This post is one in a series of posts on a Bible study I am doing titled Heaven by Randy Alcorn and Dave McCleskey. The focus of this study is to get a Biblical view of what heaven is really like.
Worshiping God is a joy for me. I’ve stated before that I wasn’t sure I could get excited about the prospect of a 24/7 church service in Heaven for eternity, but that doesn’t mean that I don’t enjoy going to church. Yesterday’s service was awesome – we sang meaningful songs of worship, and the pastor spoke a message (which I will summarize in a post later) that relayed so much truth that it almost hurt. No, I enjoy that kind of worship experience, but I am learning that perhaps Heaven will not only include those kinds of experiences. God has created many things, and He gets joy from watching us take joy in His creations. Today’s study talked about what it will mean to see God face-to-face – it will be a joy and we will no doubt sit in “awestruck wonder” at His majesty, but we will also get to worship Him by enjoying His gifts and giving Him the credit for all the good things He will have given us.
Will We Actually See God?
As I’ve written about in a recent post, many of our desires and our lack of satisfaction with our lives stems from a longing for God. It’s misdiagnosed by most of us most of the time – we go after the things that we think will satisfy that longing, whether that be going after the good things God provides instead of God Himself – like relationships and other things He created – or if that be evil things this world offers, like drugs or sex outside of marriage. So it stands to reason that in Heaven, this longing will be satisfied – we will get to see God. The Bible says that God “lives in unapproachable light, whom no one has seen or can see” (1 Timothy 6:16), and that “No one has ever seen God…” (John 1:18). So if this is true, can we actually believe that we will get to see God, the Father, in Heaven? I believe so. Revelation 22:3-4 says “The throne of God and of the Lamb will be in the city, and his servants will serve him. They will see his face, and his name will be on their foreheads.” This passage describes seeing both the Father’s and the Son’s face on the New Earth/New Heaven, and this privilege will be one of the greatest parts about being in Heaven – getting to have our greatest longing satisfied by seeing God face-to-face.
Is Being in God’s Presence All We’ll Do In Heaven?
Alcorn says that getting to see God will be our primary joy. He puts it this way
“In Heaven the barriers between redeemed human beings and God will forever be gone. To look into God’s eyes will be to see what we’ve always longed to see: the One who made us for His own good pleasure. Seeing God will be like seeing everyone else for the first time because we’ll not only see God but He also will be the lens through which we see everything else…”
So seeing God will be the best thing about Heaven. But there will be other joys – we just have to understand that they will be derivative in nature – they will derive from God, and will never take His place. Alcorn uses the example of a friend bringing you a meal when you are sick. Which do you value more – the meal or the friend?

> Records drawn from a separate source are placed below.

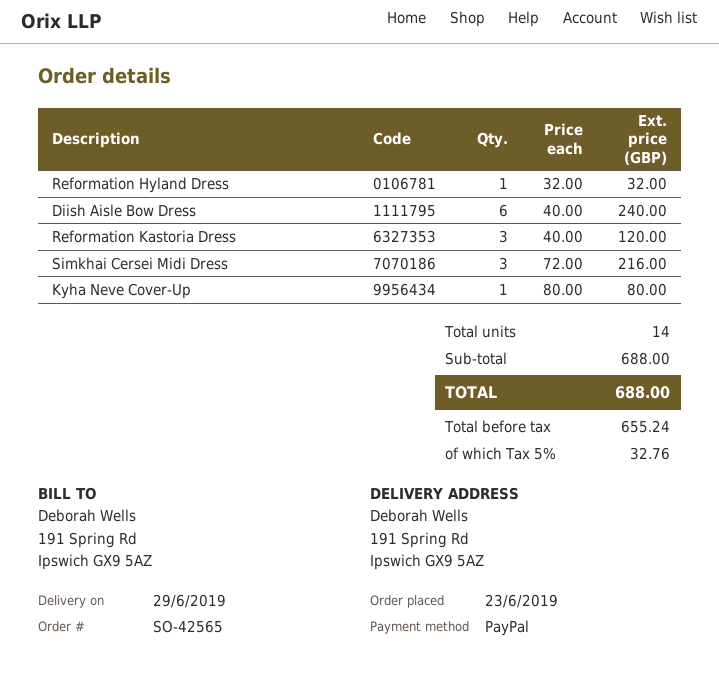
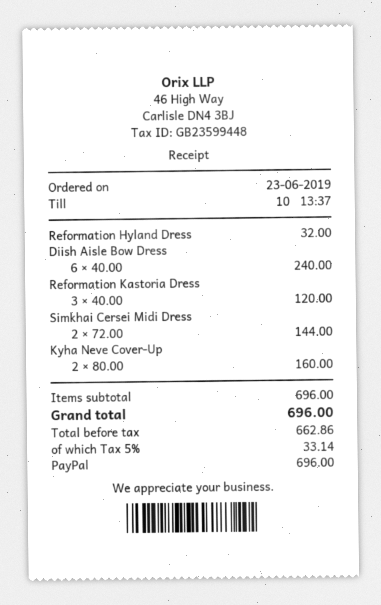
Simkhai Cersei Midi Dress: 3 x 72.00 = 216.00 -> 2 x 72.00 = 144.00
Kyha Neve Cover-Up: 1 x 80.00 = 80.00 -> 2 x 80.00 = 160.00
subtotal: 688.00 -> 696.00
net: 655.24 -> 662.86
tax: 5% = 32.76 -> 5% = 33.14
total: 688.00 -> 696.00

The friend of course! You are grateful for the meal, but without it, you would still value your friendship. Therefore, your friend is both your primary pleasure, as well as the source of your secondary pleasure – the meal. The same will be true of the things in Heaven that God will provide, many of which will be the same things that bring us happiness now. Games, sports, books, learning new things, and fellowship with others – all of these things will probably be around in Heaven, but we won’t go after them in an attempt to replace God. We’ll take joy in them as a gift from God, and God will take joy in our joy, as a father takes joy in giving his children gifts.
Some people take to the extreme opposite of this idea – that we should deny ourselves any earthly pleasure, and that any earthly pleasure is explicitly nonspiritual. They take passages like Psalm 73:35, where Asaph says “Whom have I in heaven but you? And earth has nothing I desire besides you.” Then they think that we shouldn’t enjoy anything that God created for us. But that goes against God’s nature – He “richly provides us with everything for our enjoyment” (1 Timothy 6:17). And if He provides it, we shouldn’t feel guilty. We have to ensure that we aren’t making God’s creations an idol in our hearts, but as long as we see them as gifts from our Heavenly Father, and we’re thankful to Him for them, we should enjoy them. In Heaven, we won’t be able to idolize these things – we’ll be in the presence of God Himself, so it’ll be impossible to have anything better. I believe we’ll get to enjoy these things then, too.